Recursive Query Evaluation
Evaluate the non-recursive term. For UNION (but not UNION ALL), discard duplicate rows. Include all remaining rows in the result of the recursive query, and also place them in a temporary working table.
So long as the working table is not empty, repeat these steps:
a. Evaluate the recursive term, substituting the current contents of the working table for the recursive self-reference. For UNION (but not UNION ALL), discard duplicate rows and rows that duplicate any previous result row. Include all remaining rows in the result of the recursive query, and also place them in a temporary intermediate table.
b. Replace the contents of the working table with the contents of the intermediate table, then empty the intermediate table.

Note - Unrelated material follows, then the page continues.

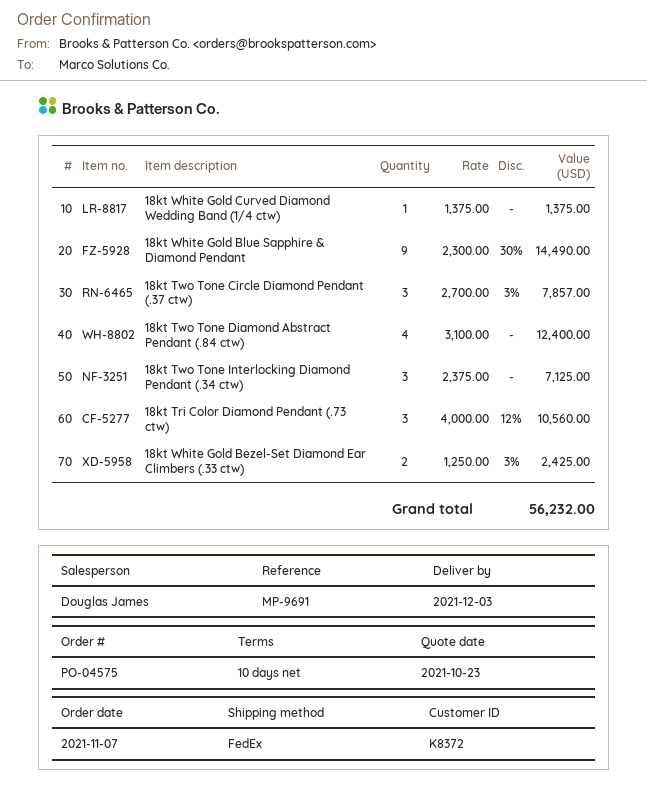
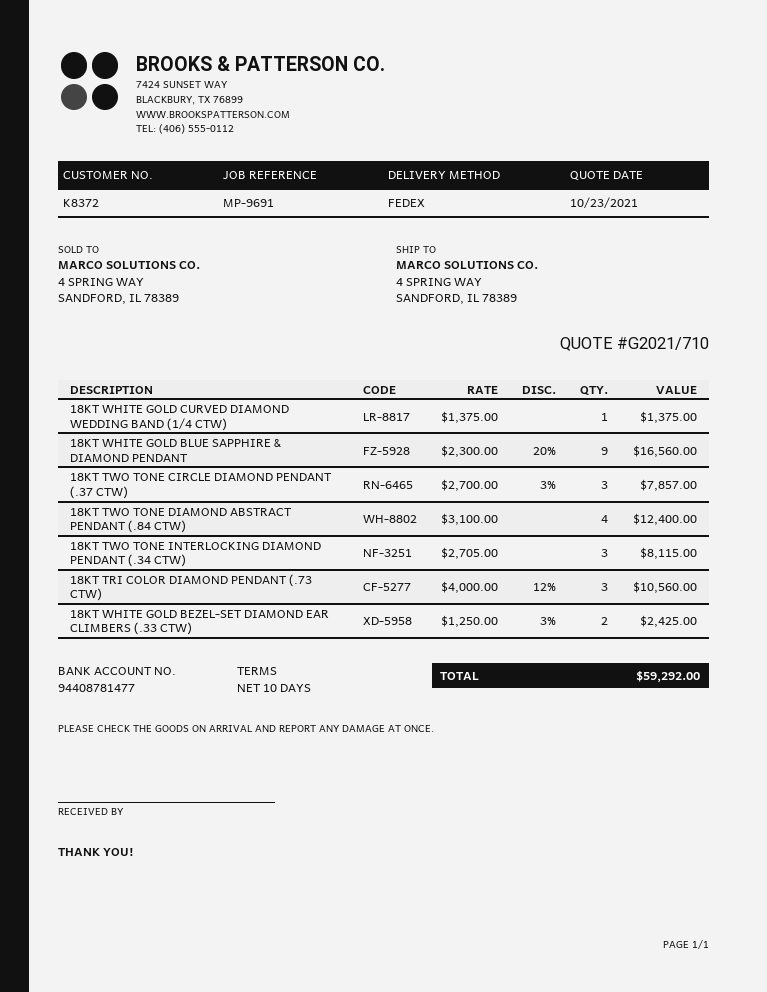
18kt White Gold Blue Sapphire & Diamond Pendant: 9 x 2300.00 - 30% = 14490.00 -> 9 x 2300.00 - 20% = 16560.00
18kt Two Tone Interlocking Diamond Pendant (.34 ctw): 3 x 2375.00 = 7125.00 -> 3 x 2705.00 = 8115.00
total: 56232.00 -> 59292.00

to do something like factorial in sql you need to do something more like this so post
ALTER FUNCTION dbo.fnGetFactorial (#num int)
RETURNS INT
AS
BEGIN
DECLARE #n int
IF #num <= 1 SET #n = 1
ELSE SET #n = #num * dbo.fnGetFactorial(#num - 1)
RETURN #n
END
GO
Tree data structures (more of a forest :)
wikipedia
The import thing to note is that a tree is a subset of a graph, This can be simply enforced by
the relationship each node has only one parent.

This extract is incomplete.